ISCO International, Inc. (ISCO) develops and sells solutions designed to optimize the radio-frequency link of wireless networks. The company’s array of solutions include its adaptive notch filter (ANF) product line and the radio link radio frequency fidelity (RF²) product line, as well as services and other solutions.

www.iscointl.com Phone: 847-391-9400

John Thode, President and Chief Executive Officer, spoke with Wall Street Reporter Magazine on September 22, 2005.


WSR: ISCO’s year-to-date revenue performance was particularly strong; could you take us through the numbers and explain what the drivers were?

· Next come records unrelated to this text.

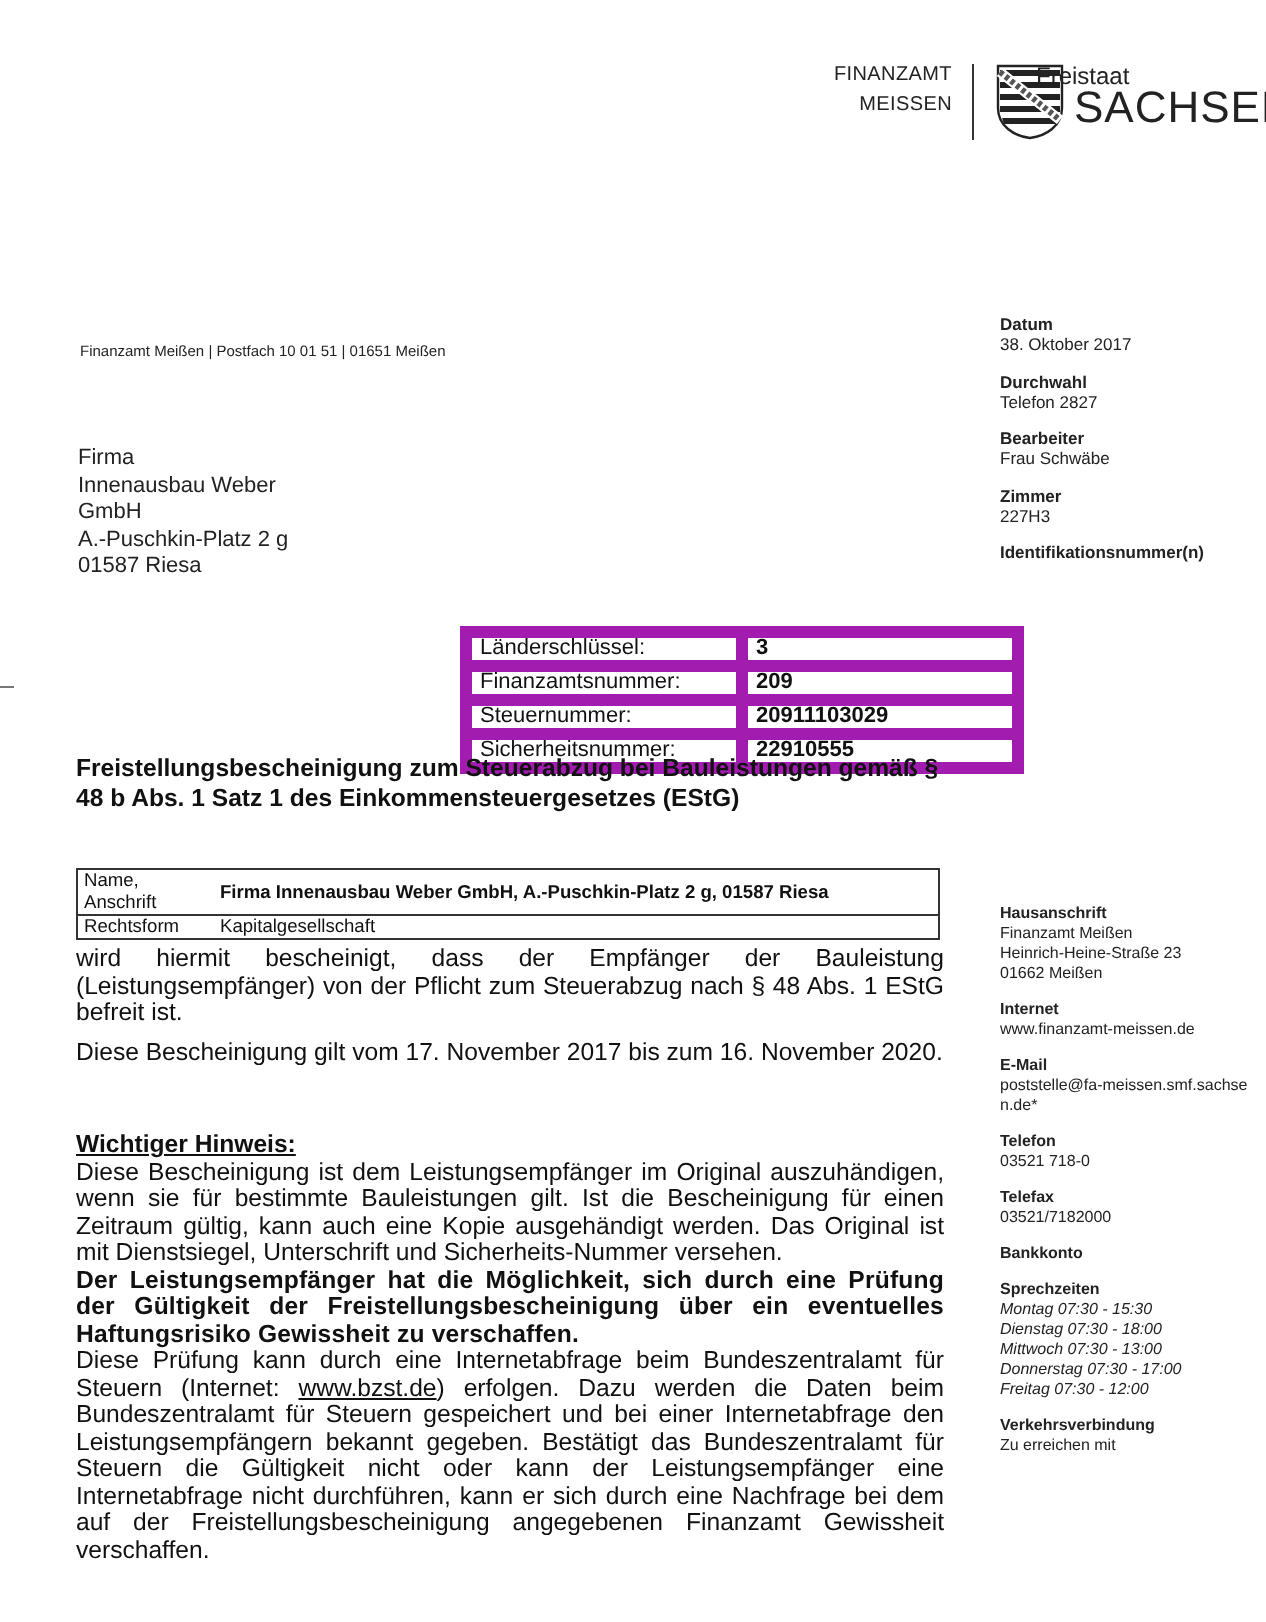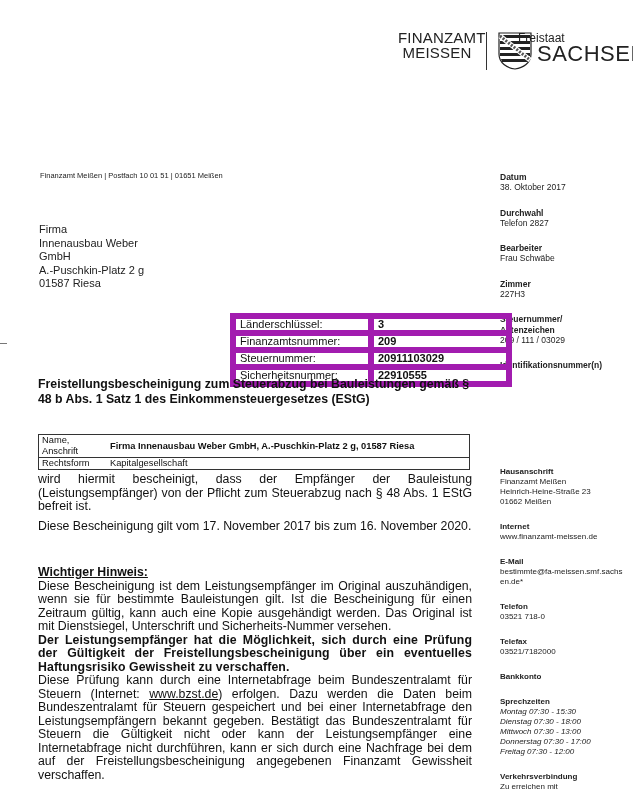"FINANZAMT" .fa-name { font-size: 15px -> 10px; text-align: center -> right }
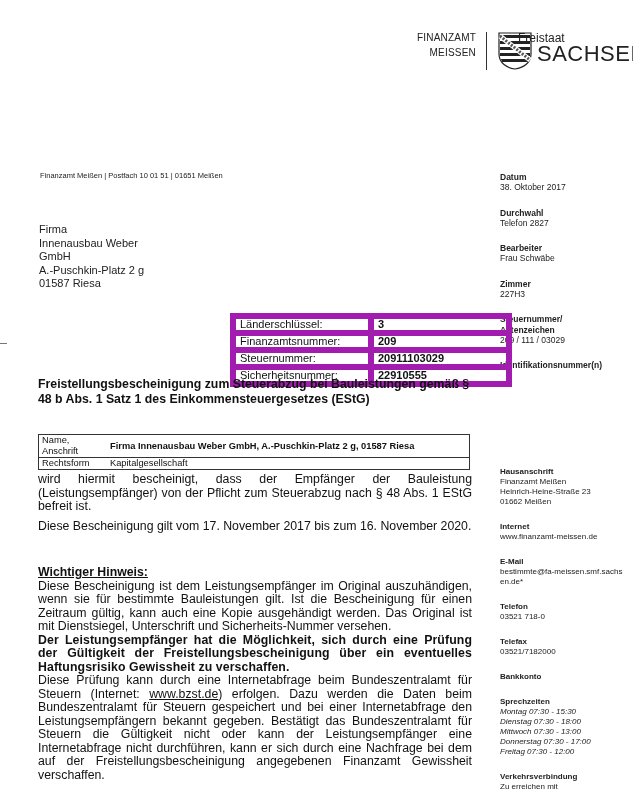"Datum" .sb-block { margin-top: 15px -> none }
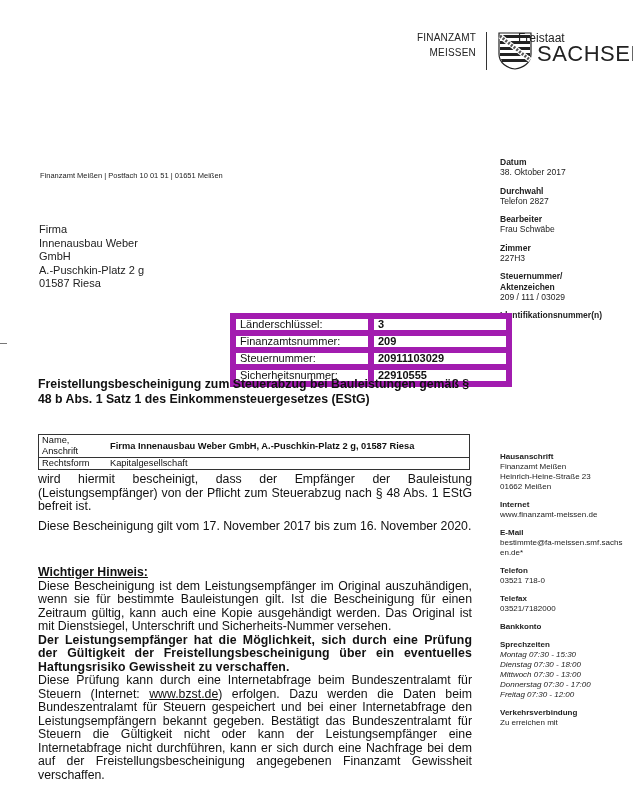"Steuernummer/ Aktenzeichen" div.sb-block { html: <div> <div>Steuernummer/ Aktenzeichen</div> <div>209 / 111 / 03029</div> </div> -> none }
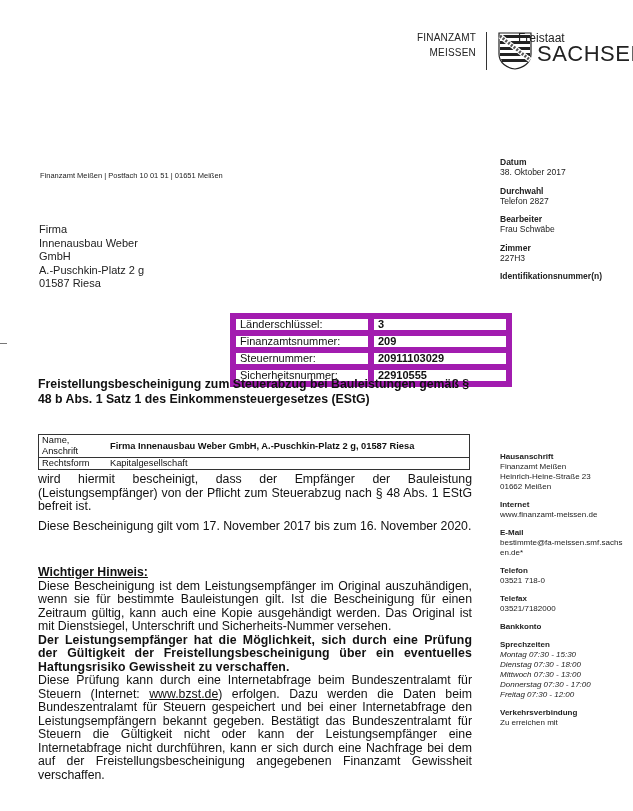"bestimmte@fa-meissen.smf.sachsen.de*" div { text: bestimmte@fa-meissen.smf.sachsen.de -> poststelle@fa-meissen.smf.sachsen.de }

ISO: In mid-August we announced that we had almost tripled revenue of full-year 2004, up over 7 million year-to-date. We have made some additional improvements since then, which we believe is a great progress. Also, from our cash flow position, we are nearly breaking even, which is a considerable improvement over past year’s results where the company had routinely burned through four or five million in capital. Probably most noteworthy is the expansion of our product portfolios: both the RF² product portfolio has had some significant expansion in terms of the infrastructure that it interfaces with as well as a full PCS portfolio that we have introduced. In addition, the expansion of our ANF product line, our differentiated interference detection and management and elimination solution. So we have made a lot of progress year-to-date versus previous performance, but there is always work to do.

WSR: Give us a better insight into the company’s core product offering and describe some of the newer products in the pipeline.

ISO: I’ll just take a step back and say that we really view our business as being in the specialty RF solutions market in the after-market segment. From that perspective, we are able to bring a lot of our core competencies to bear, developing customer-centric solutions in a lot of different flavors and variants. We have brand names for our two biggest portfolios. One is called RF² and the other is our ANF product family, but in addition to that we do a number of subsystem and component solutions that fall under those banners. So, think of our product portfolio as some combination of very high sensitivity receivers, very high performance filters and duplexers, combined together in a very tightly integrated solution that optimizes the cost-performance benefit for a particular operator’s need. At a high level, that is the best way to characterize the business we are in and the kinds of products we have.

WSR: To give investors a better understanding of the opportunity here, what is the projected or estimated size of the addressable market?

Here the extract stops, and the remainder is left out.